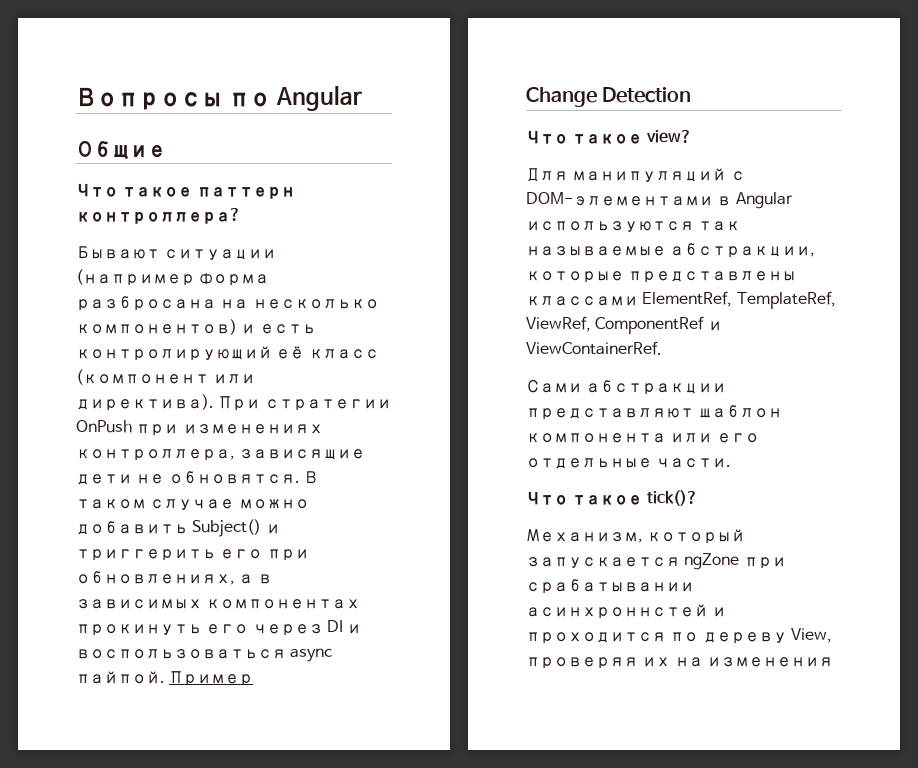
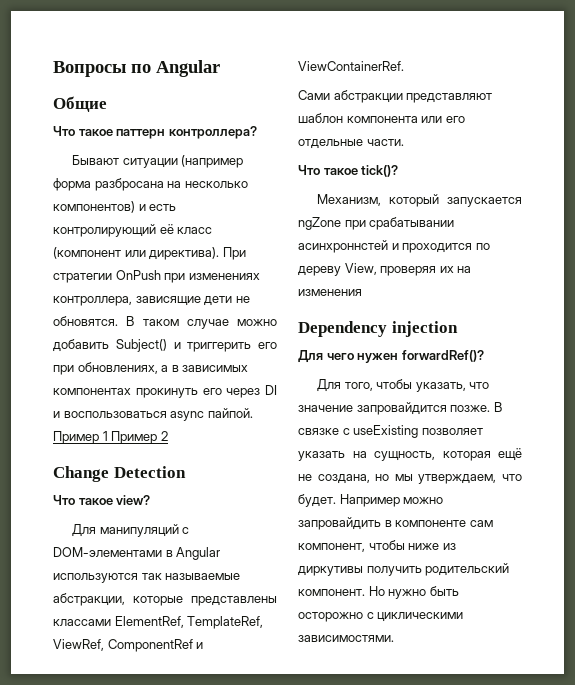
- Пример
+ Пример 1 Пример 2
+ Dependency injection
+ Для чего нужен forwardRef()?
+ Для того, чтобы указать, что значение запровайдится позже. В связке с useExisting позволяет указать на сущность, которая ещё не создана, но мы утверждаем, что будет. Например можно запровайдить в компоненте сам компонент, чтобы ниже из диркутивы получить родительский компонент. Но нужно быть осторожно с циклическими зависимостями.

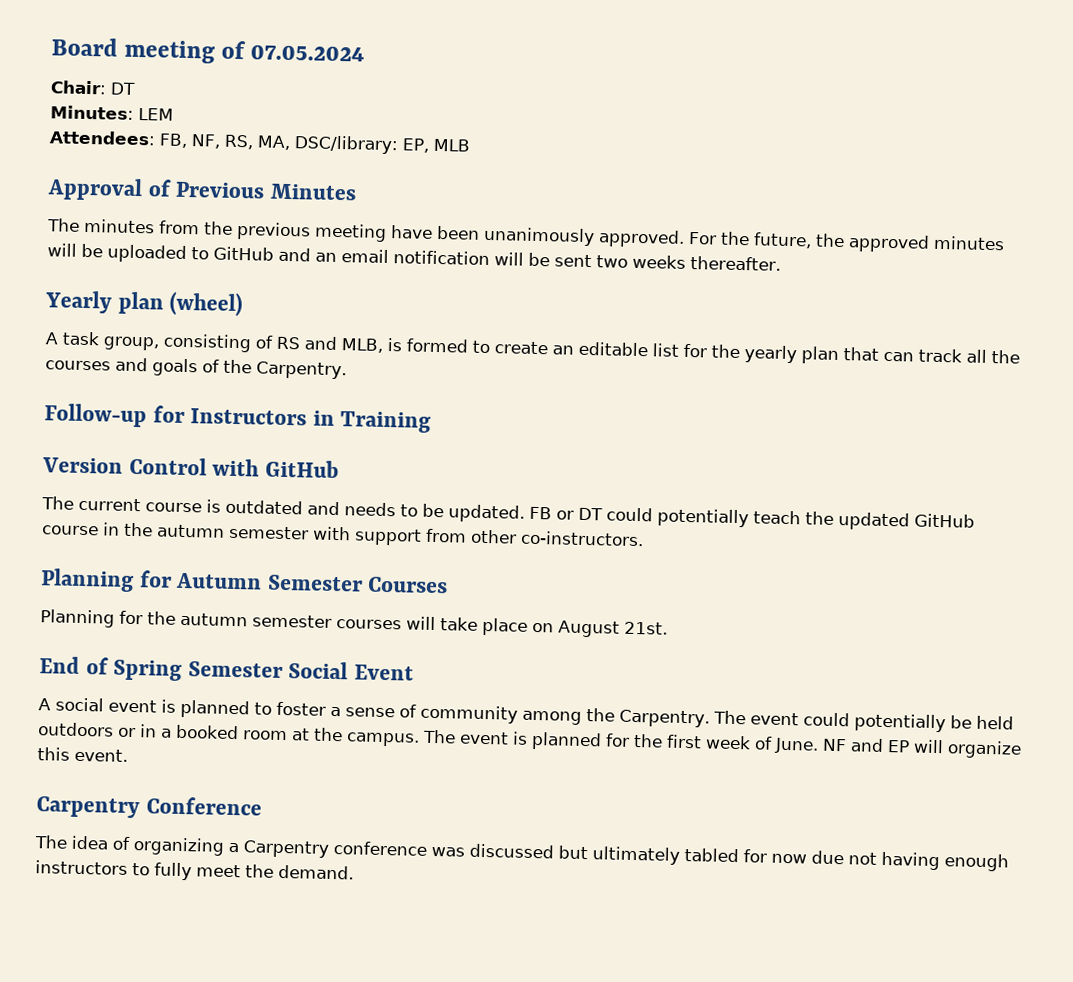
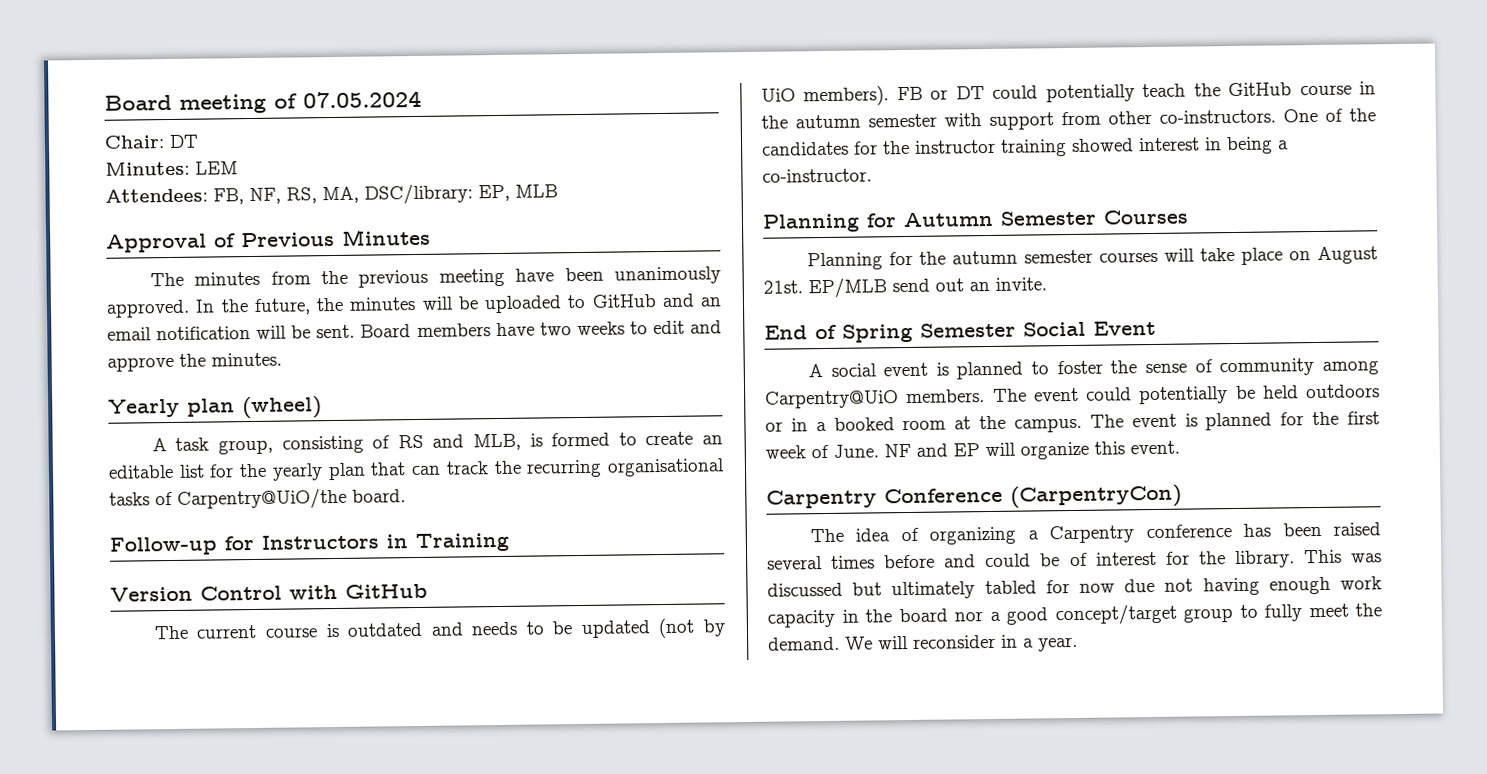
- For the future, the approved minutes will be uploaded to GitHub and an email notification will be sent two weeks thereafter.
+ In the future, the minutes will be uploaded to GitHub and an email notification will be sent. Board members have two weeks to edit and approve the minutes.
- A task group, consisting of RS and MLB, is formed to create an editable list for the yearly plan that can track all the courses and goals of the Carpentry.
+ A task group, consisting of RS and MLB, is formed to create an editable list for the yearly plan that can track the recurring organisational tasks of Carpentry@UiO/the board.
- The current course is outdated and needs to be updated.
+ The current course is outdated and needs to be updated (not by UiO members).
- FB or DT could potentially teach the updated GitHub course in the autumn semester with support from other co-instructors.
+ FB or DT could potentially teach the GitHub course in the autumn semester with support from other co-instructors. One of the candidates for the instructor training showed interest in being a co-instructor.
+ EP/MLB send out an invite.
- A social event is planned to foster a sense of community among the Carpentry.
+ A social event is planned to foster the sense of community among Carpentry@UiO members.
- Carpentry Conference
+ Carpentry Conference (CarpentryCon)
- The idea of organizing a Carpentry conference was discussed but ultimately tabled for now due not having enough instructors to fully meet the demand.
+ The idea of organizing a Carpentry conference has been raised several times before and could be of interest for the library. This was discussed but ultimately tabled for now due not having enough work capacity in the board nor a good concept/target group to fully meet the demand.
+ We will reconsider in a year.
──────────────────────────────
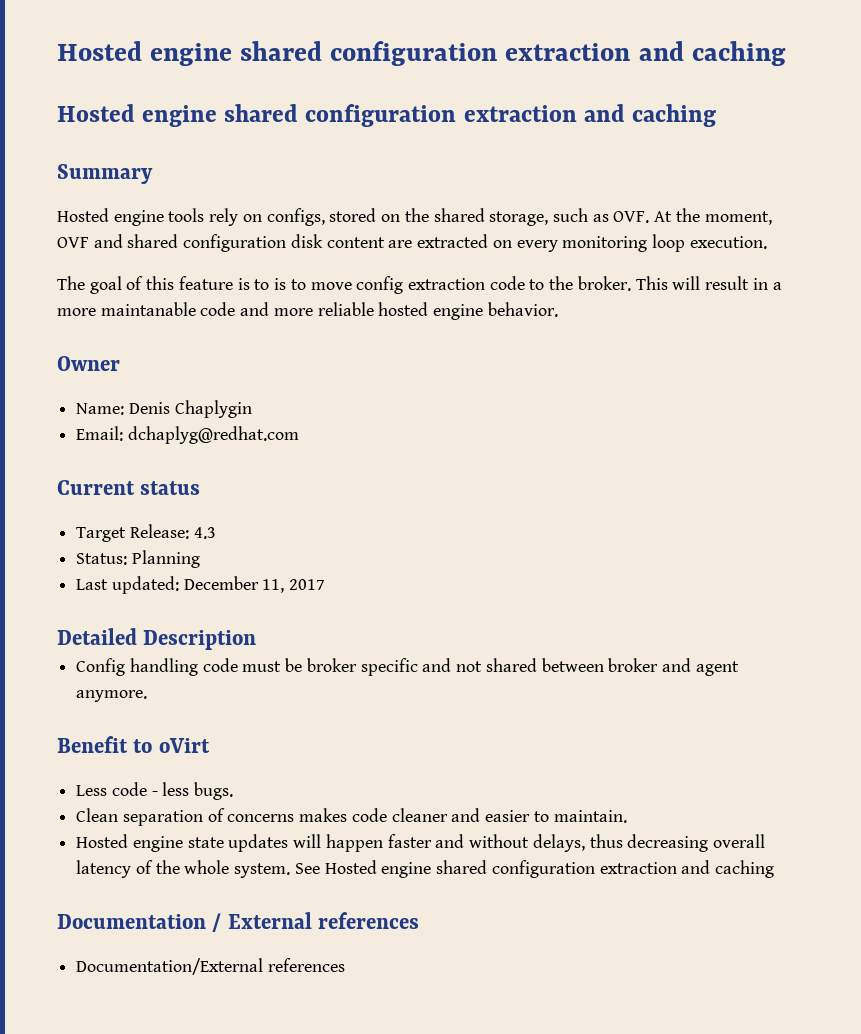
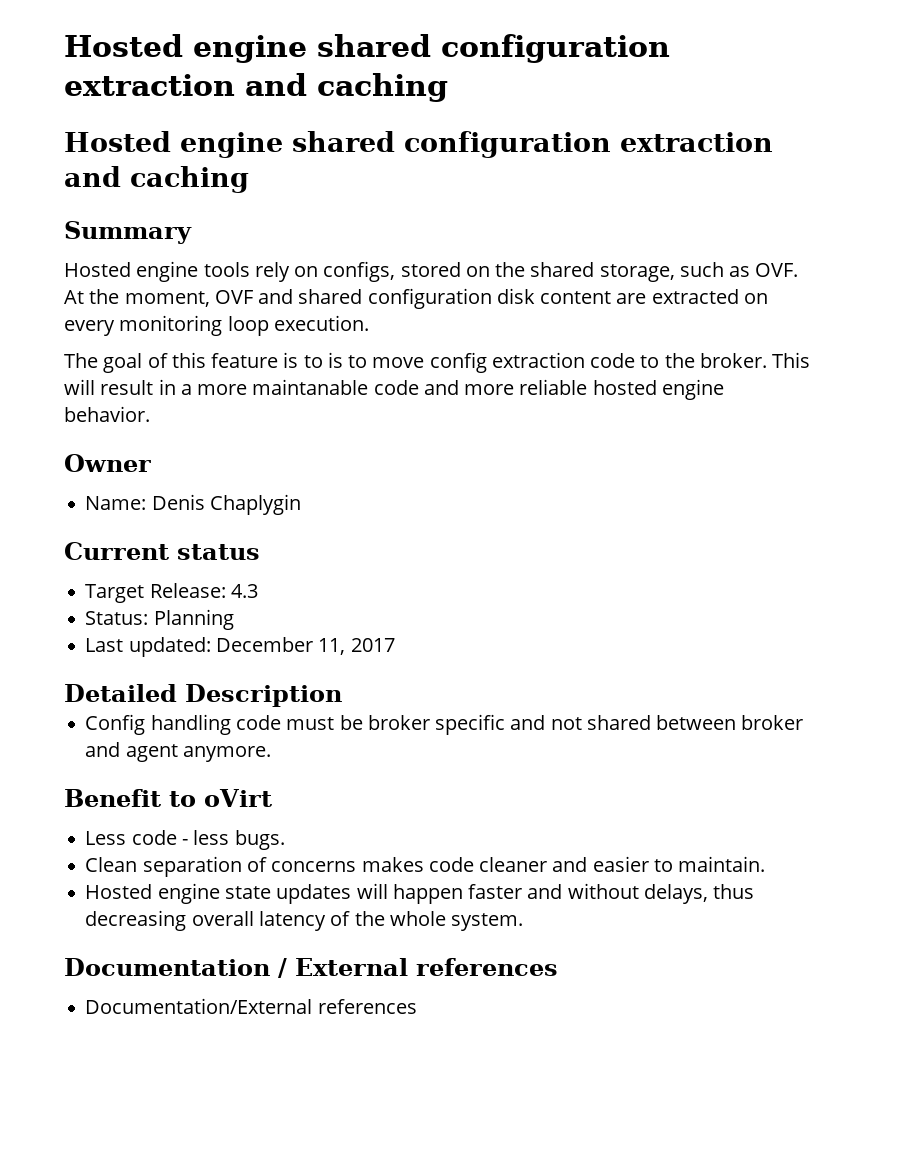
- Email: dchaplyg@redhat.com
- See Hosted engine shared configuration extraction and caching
──────────────────────────────
_Exercise aim_
Nothing should appear in the answer except the lines above from the line with "- A social event" through the line with "reconsider in a year.", both included, written out exactly.

_Response_
- A social event is planned to foster a sense of community among the Carpentry.
+ A social event is planned to foster the sense of community among Carpentry@UiO members.
- Carpentry Conference
+ Carpentry Conference (CarpentryCon)
- The idea of organizing a Carpentry conference was discussed but ultimately tabled for now due not having enough instructors to fully meet the demand.
+ The idea of organizing a Carpentry conference has been raised several times before and could be of interest for the library. This was discussed but ultimately tabled for now due not having enough work capacity in the board nor a good concept/target group to fully meet the demand.
+ We will reconsider in a year.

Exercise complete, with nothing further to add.